Voice Chat API Routes
Backend API routes for speech processing and AI chat
Voice Chat API Routes
The Voice Chat feature uses three API routes to handle speech-to-text, AI chat, and text-to-speech processing.
Speech-to-Text API
POST /api/voice-chat/speech-to-text
Converts audio recordings to text using Sarvam AI's Saarika v2.5 model.
Implementation
import { SarvamAIClient } from 'sarvamai';
import { NextRequest, NextResponse } from 'next/server';
export async function POST(request: NextRequest) {
try {
const API_KEY = process.env.SARVAM_API_KEY;
if (!API_KEY) {
return NextResponse.json(
{ error: 'Sarvam API key not configured' },
{ status: 500 }
);
}
const formData = await request.formData();
const audioFile = formData.get('audio') as File;
const language = formData.get('language') as string;
if (!audioFile) {
return NextResponse.json(
{ error: 'No audio file provided' },
{ status: 400 }
);
}
const client = new SarvamAIClient({ apiSubscriptionKey: API_KEY });
const buffer = await audioFile.arrayBuffer();
const file = new File([buffer], audioFile.name, { type: audioFile.type });
const languageMap: { [key: string]: string } = {
'en-US': 'en-IN',
'hi-IN': 'hi-IN',
'bn-IN': 'bn-IN',
'ta-IN': 'ta-IN',
'te-IN': 'te-IN',
'mr-IN': 'mr-IN',
'gu-IN': 'gu-IN',
'kn-IN': 'kn-IN',
'ml-IN': 'ml-IN',
'od-IN': 'od-IN',
'pa-IN': 'pa-IN'
};
const sarvamLanguage = languageMap[language] || 'hi-IN';
const response = await client.speechToText.transcribe({
file: file,
model: 'saarika:v2.5',
language_code: sarvamLanguage as any
});
return NextResponse.json({
text: response.transcript || '',
language: language
});
} catch (error: any) {
console.error('Speech-to-text error:', error);
return NextResponse.json(
{ error: error.message || 'Failed to transcribe audio' },
{ status: 500 }
);
}
}How It Works
Step 1: Environment Setup
- Retrieves
SARVAM_API_KEYfrom environment variables - Returns 500 error if API key not configured
- Creates SarvamAIClient instance with API key
Step 2: Request Parsing
- Extracts FormData from request
- Gets
audiofile (WAV format) - Gets
languagecode (e.g., 'en-US', 'hi-IN') - Validates audio file exists
Step 3: Audio Processing
- Converts File to ArrayBuffer
- Creates new File object with proper type
- Maintains original filename and MIME type
Step 4: Language Mapping
- Maps UI language codes to Sarvam AI language codes
- Most codes match (e.g., 'hi-IN' → 'hi-IN')

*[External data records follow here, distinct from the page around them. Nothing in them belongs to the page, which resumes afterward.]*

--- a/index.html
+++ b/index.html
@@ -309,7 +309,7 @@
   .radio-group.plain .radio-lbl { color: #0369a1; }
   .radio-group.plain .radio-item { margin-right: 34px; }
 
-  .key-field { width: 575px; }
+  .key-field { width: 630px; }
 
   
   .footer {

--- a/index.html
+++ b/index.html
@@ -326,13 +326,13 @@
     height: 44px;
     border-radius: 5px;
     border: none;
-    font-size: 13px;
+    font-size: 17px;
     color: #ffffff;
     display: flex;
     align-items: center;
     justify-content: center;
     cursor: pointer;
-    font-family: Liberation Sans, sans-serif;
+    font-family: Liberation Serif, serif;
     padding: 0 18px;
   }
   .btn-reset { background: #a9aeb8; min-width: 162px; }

- English converts from 'en-US' to 'en-IN'
- Defaults to 'hi-IN' if unmapped language
Step 5: Transcription
- Calls Sarvam AI's
speechToText.transcribe()method - Uses 'saarika:v2.5' model (latest multilingual STT model)
- Specifies language for better accuracy
- Returns transcribed text
Step 6: Response
- Returns JSON with transcribed text and language
- Includes error handling for API failures
Request Format
const formData = new FormData();
formData.append('audio', audioBlob, 'recording.wav');
formData.append('language', 'en-US');
const response = await fetch('/api/voice-chat/speech-to-text', {
method: 'POST',
body: formData
});
const data = await response.json();
// { text: "What is this video about?", language: "en-US" }Supported Languages
All 11 Indian languages plus English:
- en-US → en-IN (English)
- hi-IN (Hindi)
- bn-IN (Bengali)
- ta-IN (Tamil)
- te-IN (Telugu)
- mr-IN (Marathi)
- gu-IN (Gujarati)
- kn-IN (Kannada)
- ml-IN (Malayalam)
- od-IN (Odia)
- pa-IN (Punjabi)
Error Handling
Missing API Key: Returns 500 with "Sarvam API key not configured"
No Audio File: Returns 400 with "No audio file provided"
Transcription Failure: Returns 500 with error message from Sarvam AI
Chat API
POST /api/voice-chat/chat
Generates AI responses based on video transcript context and conversation history.
Implementation
import { generateText } from 'ai';
import { NextRequest, NextResponse } from 'next/server';
import { getModel, DEFAULT_MODEL } from '@/lib/providers';
export async function POST(request: NextRequest) {
try {
const { message, transcript, language, previousMessages, model } =
await request.json();
if (!message) {
return NextResponse.json(
{ error: 'No message provided' },
{ status: 400 }
);
}
if (!transcript) {
return NextResponse.json(
{ error: 'No video transcript available' },
{ status: 400 }
);
}
// Get the appropriate model
const selectedModel = getModel(model || DEFAULT_MODEL);
// Language-specific instructions
const languageInstructions: { [key: string]: string } = {
'en-US': 'Respond in English',
'hi-IN': 'Respond in Hindi (Devanagari script)',
'bn-IN': 'Respond in Bengali',
'ta-IN': 'Respond in Tamil',
'te-IN': 'Respond in Telugu',
'mr-IN': 'Respond in Marathi',
'gu-IN': 'Respond in Gujarati',
'kn-IN': 'Respond in Kannada',
'ml-IN': 'Respond in Malayalam',
'od-IN': 'Respond in Odia',
'pa-IN': 'Respond in Punjabi'
};
const languageInstruction =
languageInstructions[language] ||
'Respond in the same language as the user';
const systemPrompt = `You are a multilingual AI assistant helping users understand video content. You have access to the following video transcript:
${transcript.substring(0, 2000)}
Guidelines:
- Answer questions based on this transcript
- Be conversational, helpful, and accurate
- Keep responses concise but informative (2-3 sentences max for voice)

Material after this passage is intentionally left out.